Data records:
════════════════════

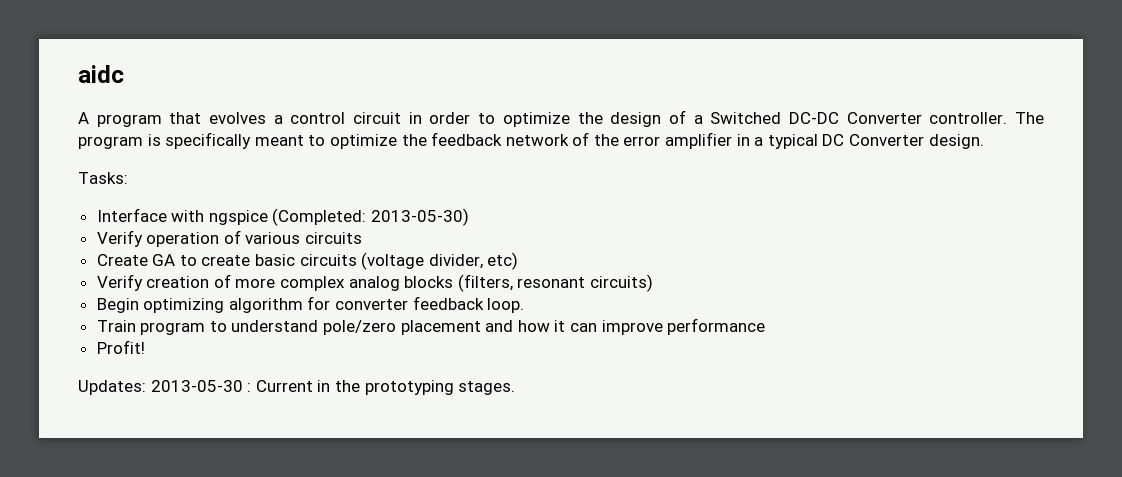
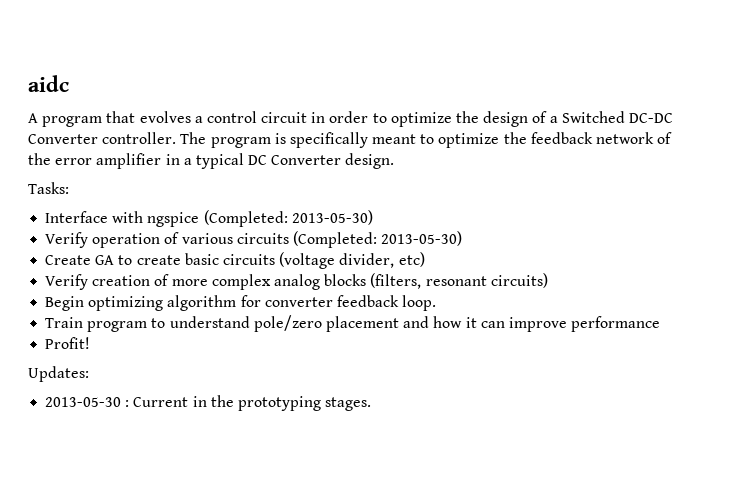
(363, 238) none -> [292,231,463,248] (Completed: 2013-05-30)
(146, 387) none -> (89, 374) //

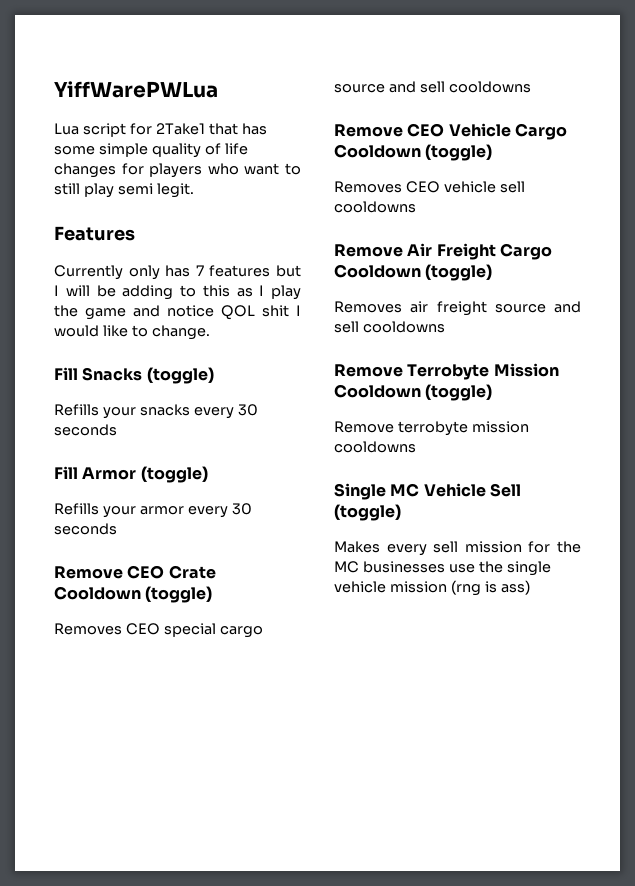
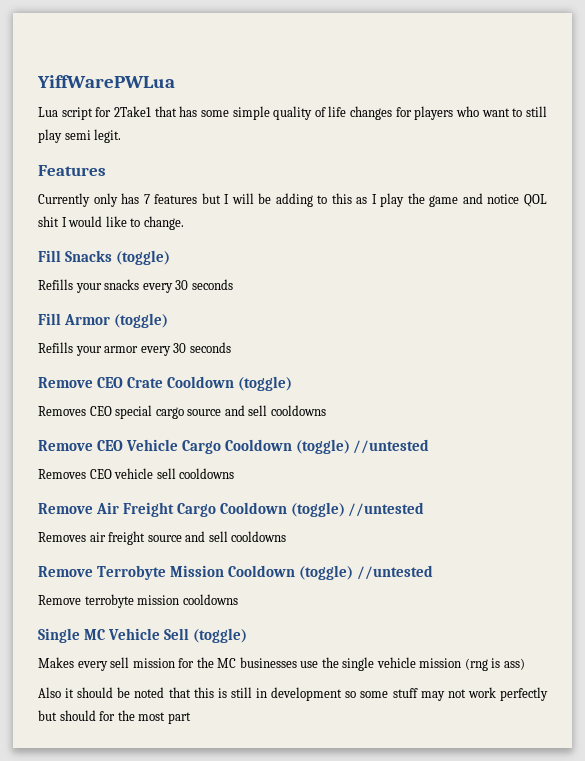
(493, 152) none -> [353,439,430,454] //untested
(493, 272) none -> [348,502,425,517] //untested
(493, 392) none -> [356,565,433,580] //untested
(530, 587) none -> [38,687,549,701] [38,710,191,724] // Also it should be noted that this is still in development so some stuff may not work perfectly but should for the most part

════════════════════

* [Problem description]: Leaving out the pictures, print every record exactly as written.

* [Exercise solution]:
(363, 238) none -> [292,231,463,248] (Completed: 2013-05-30)
(146, 387) none -> (89, 374) //

(493, 152) none -> [353,439,430,454] //untested
(493, 272) none -> [348,502,425,517] //untested
(493, 392) none -> [356,565,433,580] //untested
(530, 587) none -> [38,687,549,701] [38,710,191,724] // Also it should be noted that this is still in development so some stuff may not work perfectly but should for the most part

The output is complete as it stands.